Old vinyl records and black-and-white headshots of famous performers who graced the halls of the once-hotel lay around a mock-up of what a lounge in the early 20th century looked like. Crushed velvet sofas and tread-worn carpets complete the space, with what now seems like an ancient artifact standing resolute nearby.
“One of my favorite things to ask young people is ‘what is that’,” Thompson said. “It’s an old fashioned jukebox," she said in the museum’s music corner.
The upper level of the museum contains considerably less art but shows the bare beginnings of the structure.
Exposed brick walls are imprinted with the names of the masons who formed them, all dated from decades ago. Much of the building has been rearranged and renovated for modern standards, but the original brick-work stands proud and bare among what were once guest rooms.
Only one former guest suite remains on the second floor, most of which have been transformed into office and meeting spaces. The room that does remain is roped off like an exhibit, showing a by-gone era of what hospitality used to look like: a snapshot of polished wooden dressers, statement lamps, and tufted comforters. Rooms were quaint and only contained the essentials for a restful night’s sleep.
“A room in that day in time was just a place to lay your head -- not quite to what we’re accustomed to today,” Thompson said. “If you wanted to sit and visit with people, you were going to do it in a common area. You would also share bathrooms as well.”
Parramore: Yesterday & Today
If it weren’t for its brick walls and large antique subway clock hanging outside posing a stark contrast to its surroundings, the Wells’ Built Museum might be lost to drivers passing by.
The Amway Center and Exploria Stadium stand many stories taller, the Dr. Phillips Center for Performing Arts is only a few blocks away, and the Orlando Police Department oversees it all from less than a mile down the road. A home replaces where the South Casino once stood the area now decorated with a modest sign declaring Holden-Parramore a historic district and the land a listing on the National Register of Historic Places.
The Parramore community and the area which Wells once called home are almost unrecognizable.
The museum, though, seems unfazed by its larger neighbors. It is unlike any other landmark in the area and captures the stories of a community that suffered, grew, and continues to celebrate together.

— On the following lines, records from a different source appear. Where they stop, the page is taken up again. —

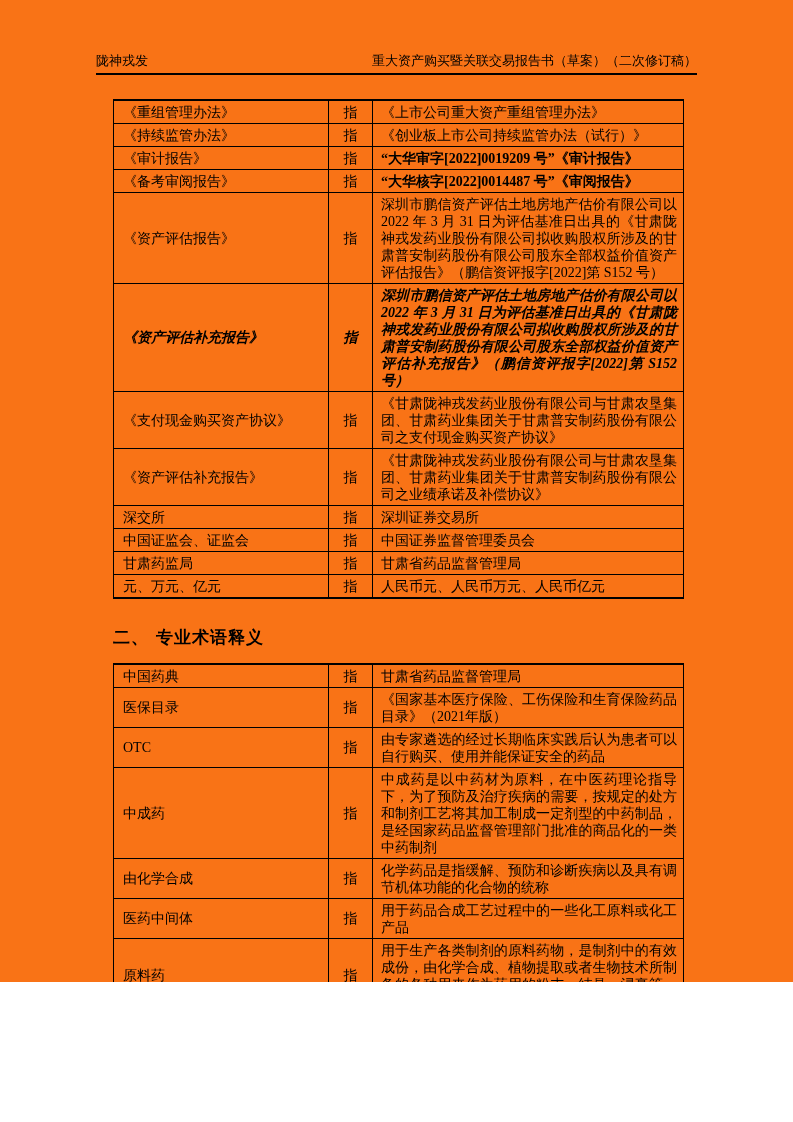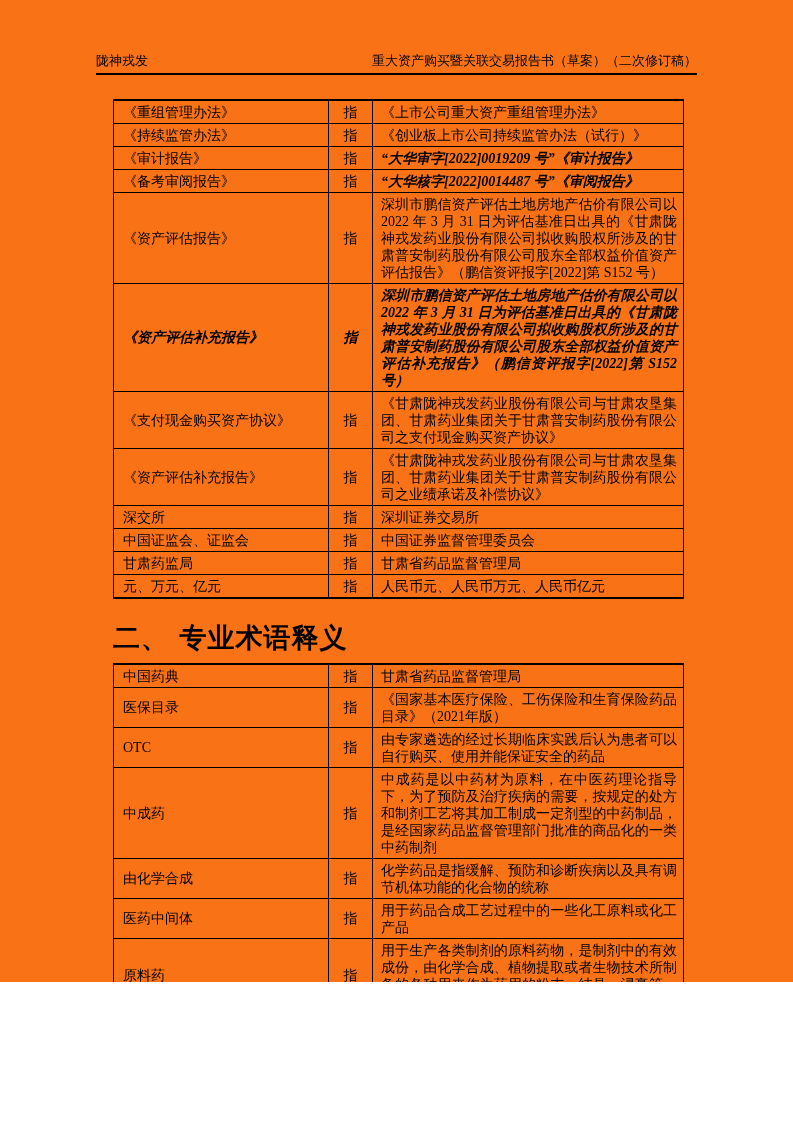--- a/index.html
+++ b/index.html
@@ -37,26 +37,26 @@
     font-size: 14px;
     line-height: 17px;
     vertical-align: middle;
     word-break: break-all;
   }
   .def-table tr:first-child td { border-top: 2.5px solid #000; }
   .def-table tr:last-child td { border-bottom: 2.5px solid #000; }
   .td-term { padding: 2.5px 6px 2.5px 9px; text-align: left; }
   .td-zhi  { padding: 2.5px 2px; text-align: center; }
   .td-def  { padding: 2.5px 6px 2.5px 8px; text-align: justify; }
-  .bi { font-weight: bold; font-style: italic; }
+  .bi { font-weight: bold; }
   .emph-row td { font-weight: bold; font-style: italic; }
   .section-heading {
     font-family: "DejaVu Sans", "Liberation Sans", sans-serif;
     font-weight: bold;
-    font-size: 27px;
+    font-size: 17px;
     line-height: 25px;
     margin: 26px 0 13px 17px;
     letter-spacing: 1px;
   }
   .footer {
     position: absolute;
     top: 1030px;
     right: 120px;
     font-size: 13px;
     font-weight: bold;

Many names and stories one would find at Well’s Built are ones that have not been taught in schools. They are stories of black excellence in a time when achievements and recognition were largely reserved for the white population.
“We are very glad to be able to be here and celebrate some of the lesser-known figures whose names you don’t find in your history books,” Thompson said. “Orlando was founded and impacted by names of people who you might not know and we’re really, really privileged to be able to bring that education forward.”